Hyderabad: The pioneering biotechnology company, Bharat Biotech, based out of Hyderabad in an announcement on Friday said that it has started the project to develop human antibodies for COVID-19 therapy supported by CSIR-NMITLI.
The Council of Scientific and Industrial Research (CSIR) under its New Millennium Indian Technology Leadership Initiative (NMITLI) has sanctioned a project to develop human monoclonal antibodies as a treatment for COVID-19 infections. The project will be captained by Bharat Biotech, the leading manufacturer of vaccines and bio-therapeutics which exports its products to over 65 countries.
“We are fast-tracking the development process, to make the antibodies available within the next 6 months and thus improve the treatment efficacy,” said Dr. Krishna Ella, Chairman and Managing Director, Bharat Biotech.
He said while both Israel and Netherlands recently announced the development of virus-neutralizing antibodies, their approach would be to develop a powerful cocktail of neutralizing antibodies that can also simultaneously block mutational variants of the virus capable of neutralizing SARS-CoV2.
“Although efforts are underway for the development of drugs and vaccines for controlling the Covid-19 pandemic, these are slow and expensive processes with uncertainties. Therefore, an alternate therapeutic regimen for early deployment is critical,” Bharat Biotech said in a statement.
Bharat Biotech chairman Krishna Ella said: “The purpose of vaccination is to protect the healthy against future infections and it alone may not provide the complete solution. We feel monoclonal antibody therapy will provide a viable option. The question is of how to treat those individuals who are already infected? Plus, we do not yet know how effective an anti-SARS-CoV2 vaccine will be in elderly people and those with co-morbidities.
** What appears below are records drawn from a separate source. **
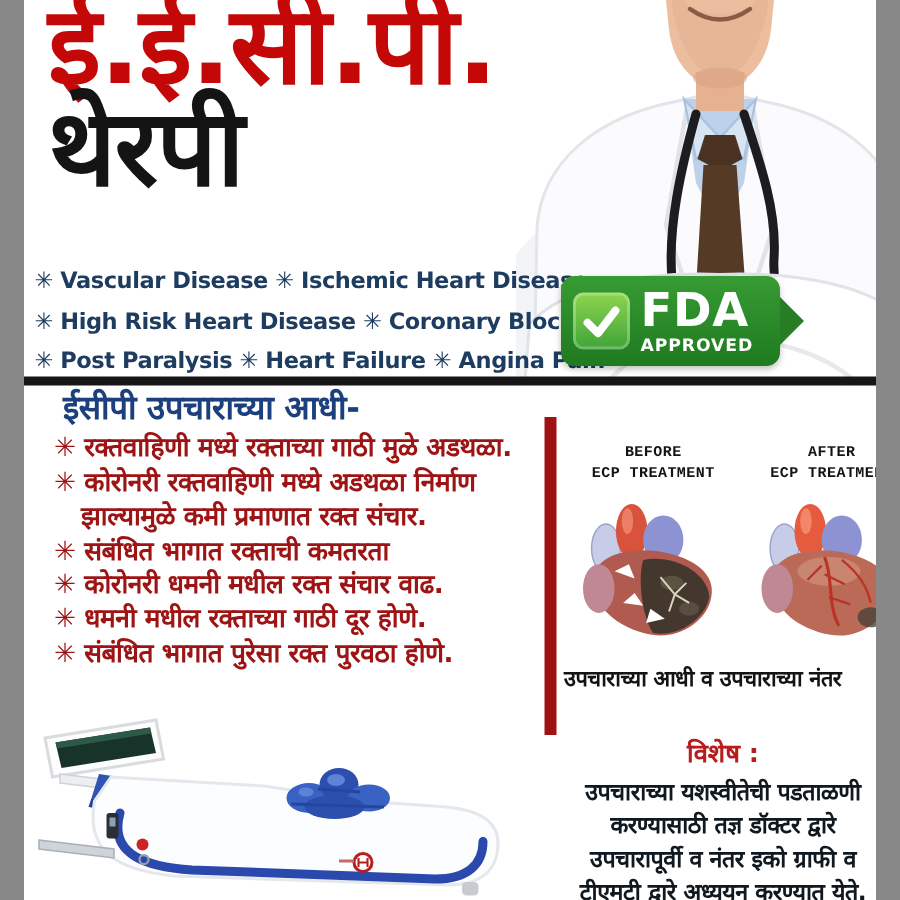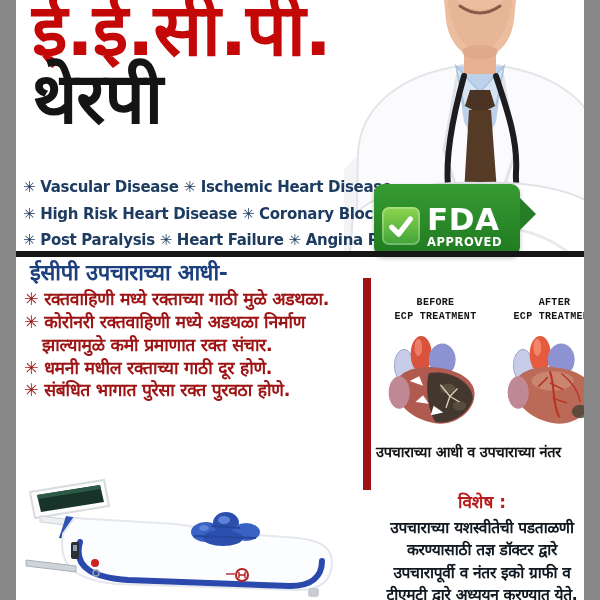"FDA" .fda-badge { padding: 12px 6px 0 8px -> 0 6px 0 8px }
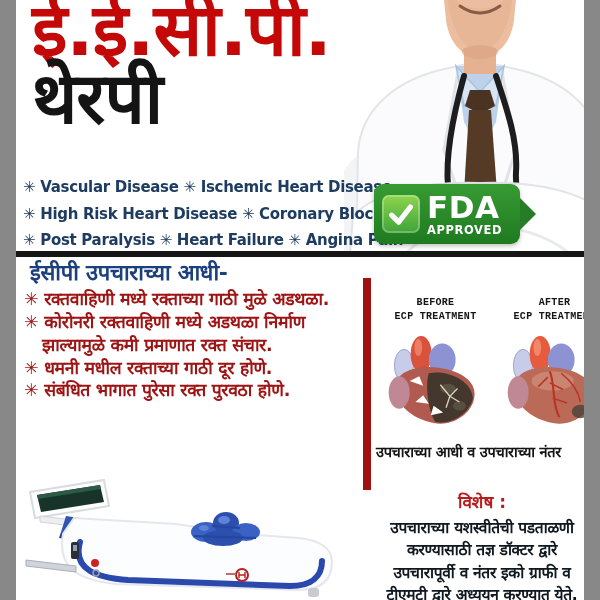"ईसीपी उपचाराच्या आधी-" .left-col { left: 8px -> 20px }
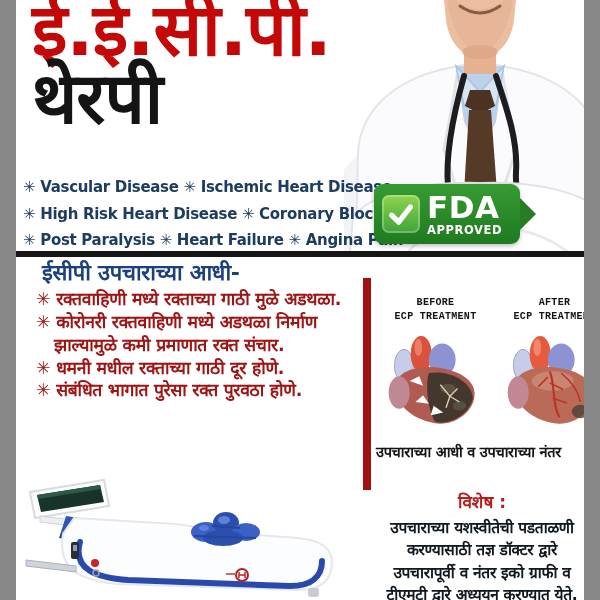"✳ संबंधित भागात रक्ताची कमतरता" div.bullet { html: none -> <div>✳ संबंधित भागात रक्ताची कमतरता</div> }
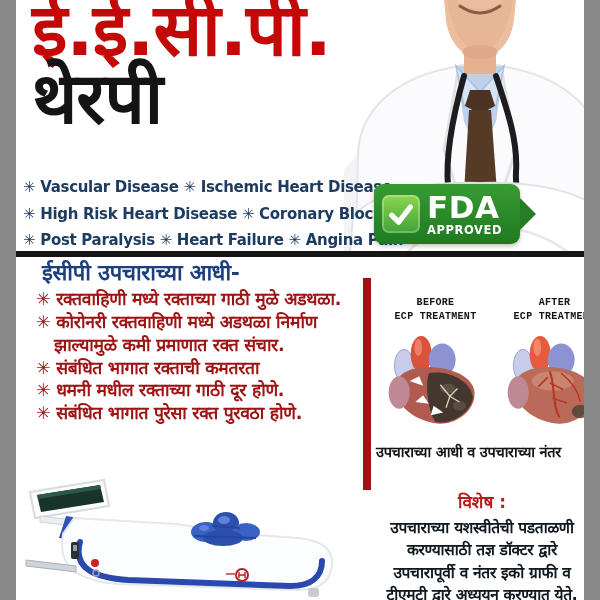"✳ कोरोनरी धमनी मधील रक्त" div.bullet { html: none -> <div>✳ कोरोनरी धमनी मधील रक्त संचार वाढ.</div> }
Given the large number of Indians suffering from hypertension, diabetes and heart diseases, this becomes an important issue.”
This project clubs the National Centre for Cell Science (NCCS), Pune, Indian Institute of Technology, Indore, PredOmix Technologies and Bharat Biotech in a collaborative approach for a public health emergency. Although efforts are underway for the development of drugs and vaccines for controlling the COVID-19 pandemic, these are slow and expensive processes with uncertainties. Therefore, an alternate therapeutic regimen for early deployment is critical, Bharat Biotech said.
Ella said plasma therapy has proved to be useful but the intrinsic issues correlated with this method greatly limit its role and wider use. Large-scale deployment of plasma therapy is limited by the availability of plasma. “There is also a challenge in carefully screening convalescent plasma for the presence of other infections that could be unwittingly transferred to the recipient,” he said.
Bharat Biotech is also trying to develop and test a vaccine against COVID-19 called CoroFlu as part of an international collaboration of virologists at the University of Wisconsin–Madison and vaccine companies FluGen. CoroFlu is a one drop COVID-19 nasal vaccine built on a flu vaccine “backbone” that has been shown to be safe and well-tolerated in humans, in Phase I and Phase II clinical trials, according to the vaccine maker.